• [Exercise data]
--------
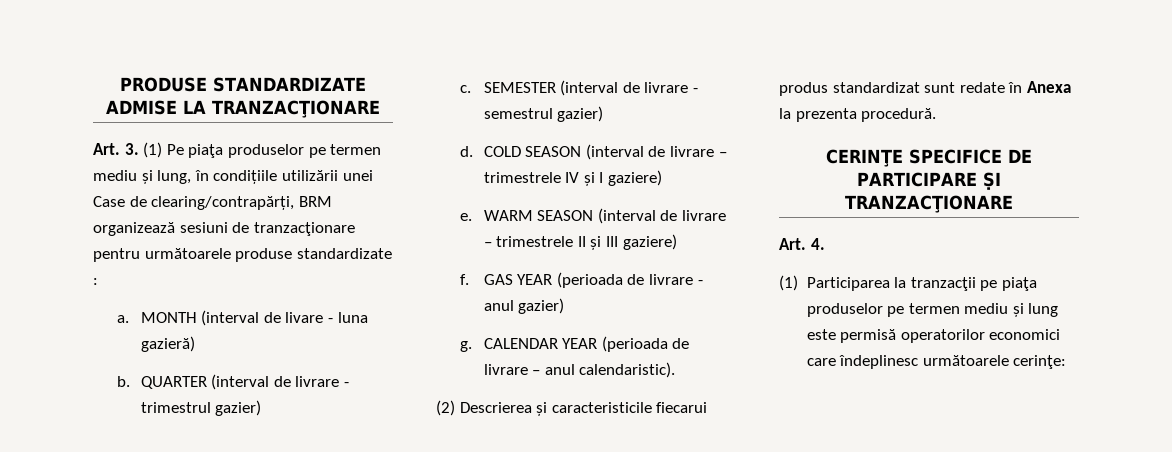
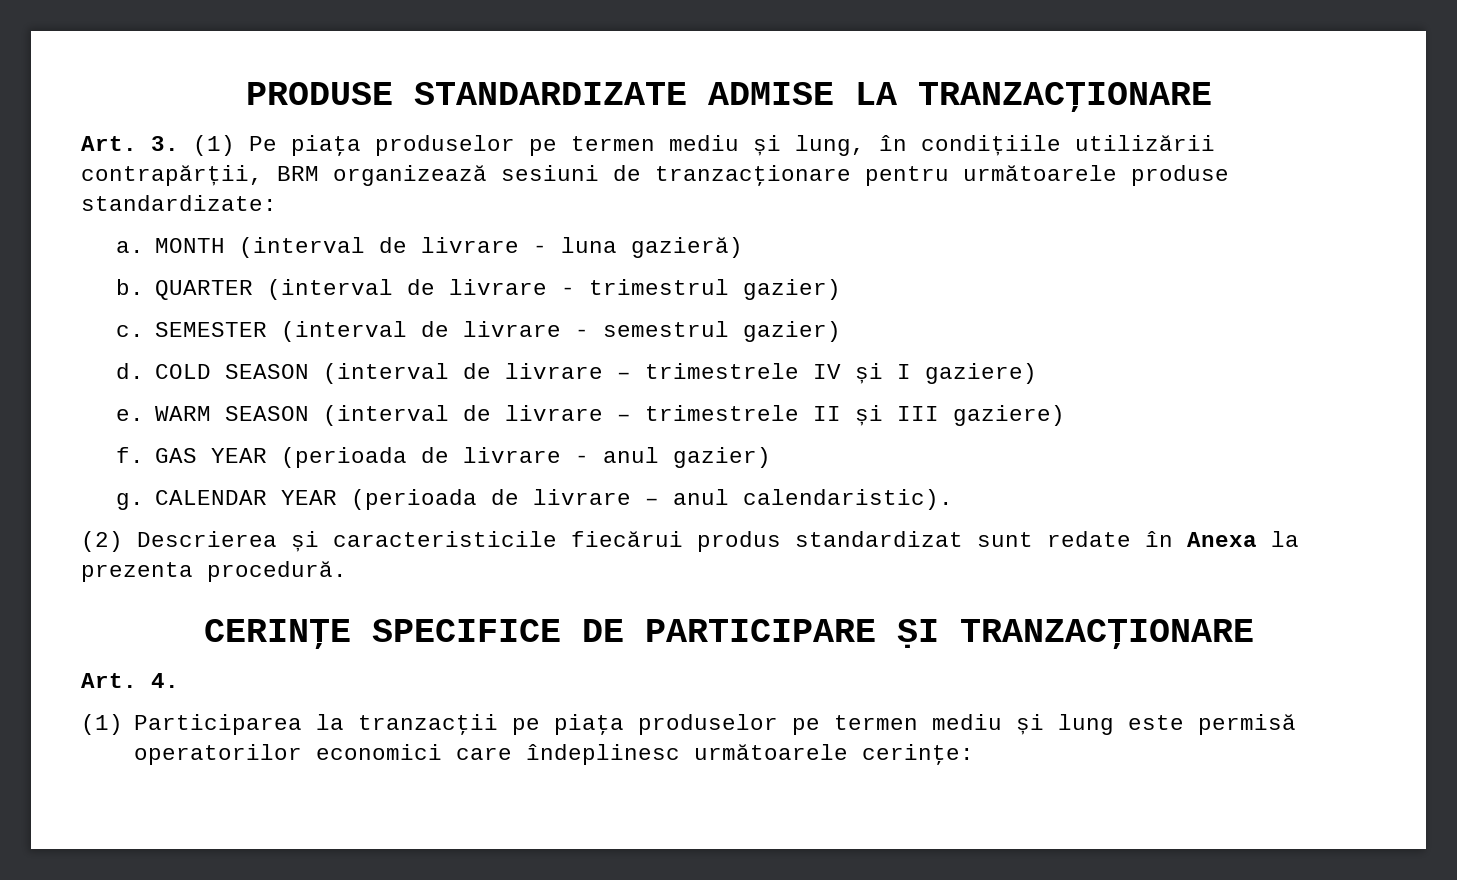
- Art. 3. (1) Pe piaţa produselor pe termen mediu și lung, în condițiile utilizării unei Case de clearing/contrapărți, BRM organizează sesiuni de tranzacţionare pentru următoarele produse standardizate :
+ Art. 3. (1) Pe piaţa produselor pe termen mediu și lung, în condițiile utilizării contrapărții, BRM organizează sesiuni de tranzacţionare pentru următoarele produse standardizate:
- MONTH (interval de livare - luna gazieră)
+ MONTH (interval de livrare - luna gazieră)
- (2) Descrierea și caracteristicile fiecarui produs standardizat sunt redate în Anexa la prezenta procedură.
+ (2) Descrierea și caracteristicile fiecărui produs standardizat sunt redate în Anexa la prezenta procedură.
--------
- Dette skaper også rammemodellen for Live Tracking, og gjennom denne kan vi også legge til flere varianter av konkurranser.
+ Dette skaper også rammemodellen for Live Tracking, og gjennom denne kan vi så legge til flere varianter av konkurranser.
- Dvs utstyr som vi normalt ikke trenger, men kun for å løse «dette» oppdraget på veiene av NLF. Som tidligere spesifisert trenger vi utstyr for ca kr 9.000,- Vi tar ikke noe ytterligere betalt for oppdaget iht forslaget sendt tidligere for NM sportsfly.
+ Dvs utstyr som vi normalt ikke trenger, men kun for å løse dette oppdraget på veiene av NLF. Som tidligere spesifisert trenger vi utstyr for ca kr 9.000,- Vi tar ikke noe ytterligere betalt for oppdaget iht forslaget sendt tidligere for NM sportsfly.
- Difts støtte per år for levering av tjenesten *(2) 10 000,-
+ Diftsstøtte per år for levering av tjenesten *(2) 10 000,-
--------
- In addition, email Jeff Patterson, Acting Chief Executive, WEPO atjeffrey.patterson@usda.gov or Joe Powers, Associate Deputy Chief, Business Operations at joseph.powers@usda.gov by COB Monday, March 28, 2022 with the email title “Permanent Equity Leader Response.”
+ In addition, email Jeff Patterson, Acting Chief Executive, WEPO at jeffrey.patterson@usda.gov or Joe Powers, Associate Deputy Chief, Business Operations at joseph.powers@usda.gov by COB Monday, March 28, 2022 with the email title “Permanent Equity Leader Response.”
--------
Taking the material above, extract exactly and only the lines from the line with "- Dette skaper" to the line with "vi så legge til flere varianter av konkurranser.", inclusive of both.

- Dette skaper også rammemodellen for Live Tracking, og gjennom denne kan vi også legge til flere varianter av konkurranser.
+ Dette skaper også rammemodellen for Live Tracking, og gjennom denne kan vi så legge til flere varianter av konkurranser.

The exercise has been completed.